A decretação da Operação de Garantia de Lei e da Ordem (GLO), pelo presidente Jair Bolsonaro, no mês de maio, foi um pretexto para iniciar uma ofensiva das Forças Armadas e demais órgãos governamentais contra o movimento de luta pela terra nos estados da região Amazônica (Acre, Amapá, Amazonas, Mato Grosso, Pará, Rondônia, Roraima, Tocantins e Maranhão).
A Operação “Verde Brasil 2” traz como justificativa a necessidade de combater os desmatamentos e as queimadas, incentivadas e promovidas pelo próprio governo Bolsonaro e pelo bloco político que lhe dá sustentação. A Comissão Nacional das Ligas de Camponeses Pobres (LCP) denunciou, em nota divulgada pela internet, de que se trata de uma operação de guerra contra os pequenos e médios camponeses da região, em favor da garantia dos interesses dos latifundiários.
A LCP trouxe à tona o fato de que as Forças Armadas estão operando em conjunto com as polícias estaduais e as milícias armadas de pistoleiros. Isto é, elas encobrem a violência criminosa de grupos armados no campo, que pela lei nem sequer poderiam existir. Para a LCP, as operações militares na Amazônica são parte de um treinamento de execução de um golpe militar, organizado e dirigido pelo Alto Comando das Forças Armadas.
A lei ambiental é interpretada e aplicada de forma seletiva. Sob o discurso de “proteger o meio ambiente”, as Forças Armadas e o sistema judiciário impõe todos os “rigores da lei” aos camponeses pobres que tiram uma casca da árvore para fazer um chá ou quando matam um animal para se alimentar. Já para as grandes mineradoras, madeireiras e latifundiários, responsáveis por colossais danos aos ecossistemas, caso do rompimento das barragens da Vale, não há qualquer rigor, nenhuma prisão e uma criminosa cumplicidade política.
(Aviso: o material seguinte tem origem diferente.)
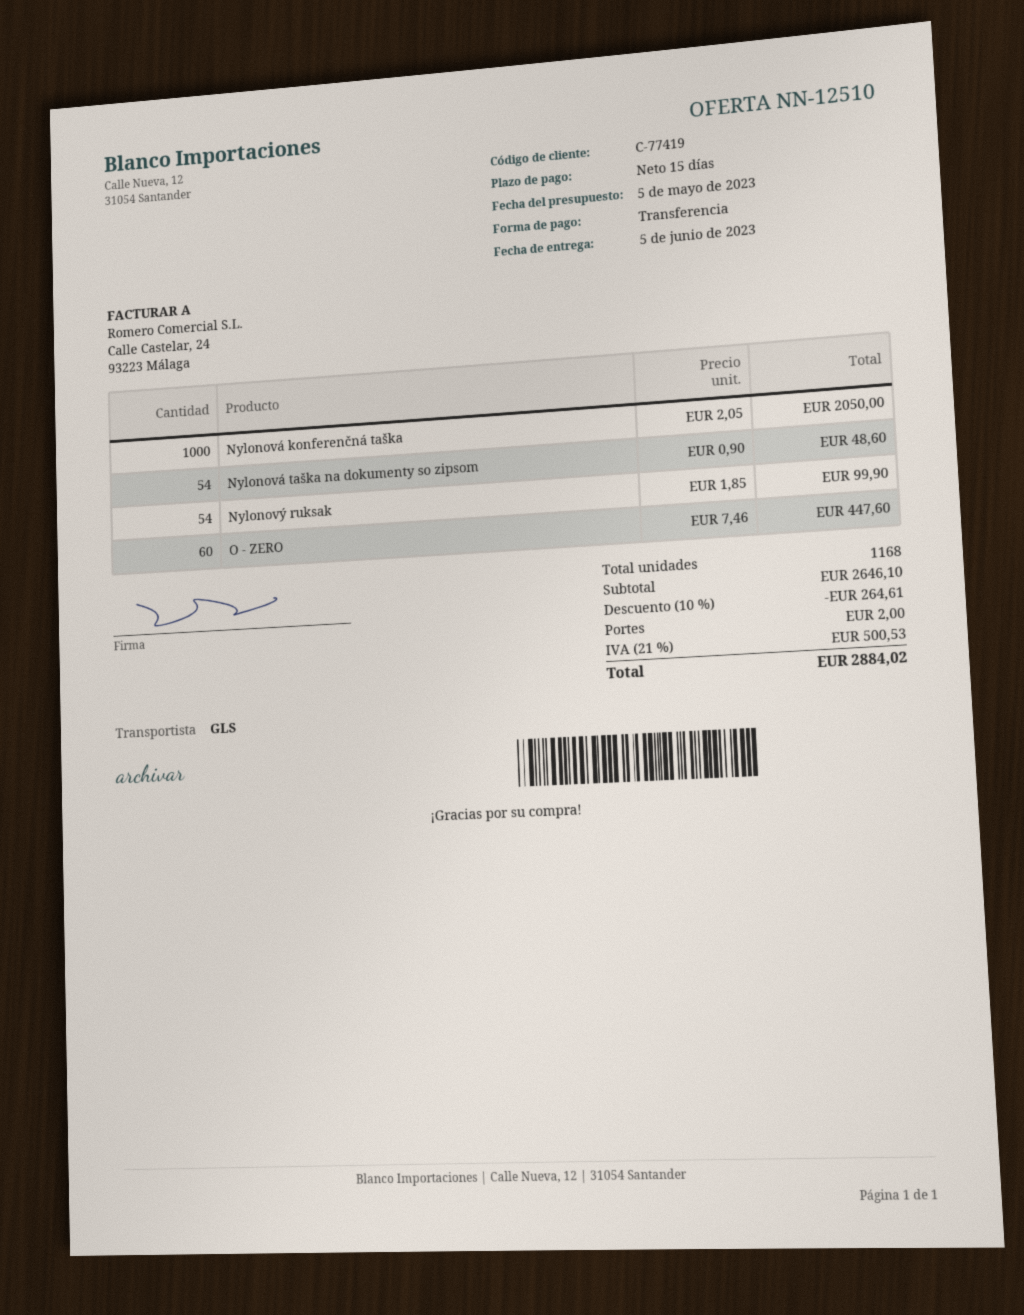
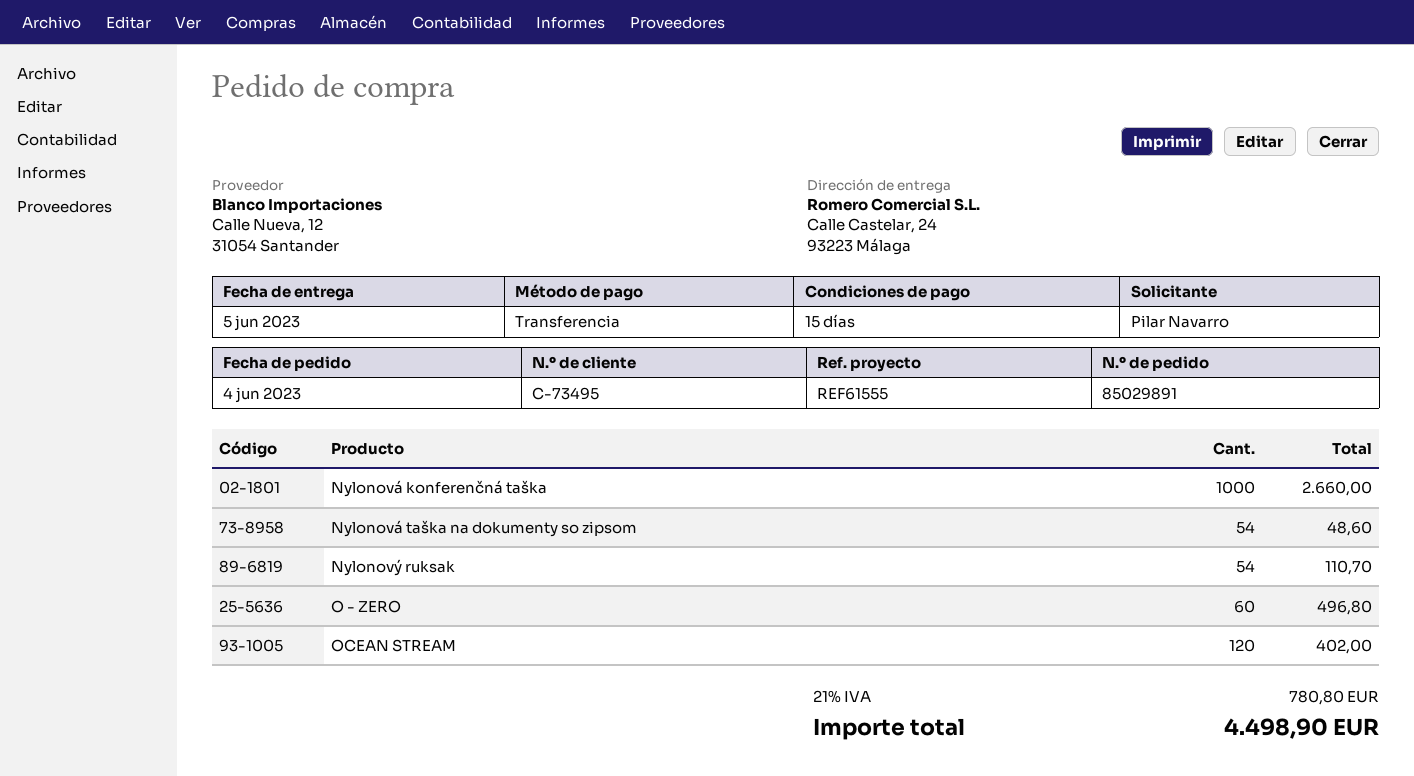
customer number: C-77419 -> C-73495
Nylonová konferenčná taška: 1000 for 2050.00 -> 1000 for 2660.00
Nylonový ruksak: 54 for 99.90 -> 54 for 110.70
O - ZERO: 60 for 447.60 -> 60 for 496.80
OCEAN STREAM: none -> 120 for 402.00
discount: 10% = 264.61 -> none
shipping: 2.00 -> none
tax: 21% = 500.53 -> 21% = 780.80
total: 2884.02 -> 4498.90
A repressão do Estado, como de praxe, recai nas costas dos pequenos e médios camponeses.
Em meio à pandemia do Covid-19 e suas consequências econômicas, que tem afetado duramente os povos indígenas, quilombolas e as populações ribeirinhas, as Forças Armadas deflagram grandes operações repressivas contra os movimentos de luta pela terra. Em diversas localidades, se verificou enfrentamentos entre a população e as forças repressivas. A tomada das terras para a grilagem é um aspecto fundamental da operação.
É preciso denunciar a ofensiva das Forças Armadas e do governo Bolsonaro contra os movimentos de luta pela terra na região Amazônica. A LCP afirma que se trata de uma preparação de um golpe militar preventivo, que visa desatar uma guerra generalizada contra o povo. A formação de comitês de autodefesa no campo têm caráter estratégico para denunciar a ofensiva e organizar a resistência.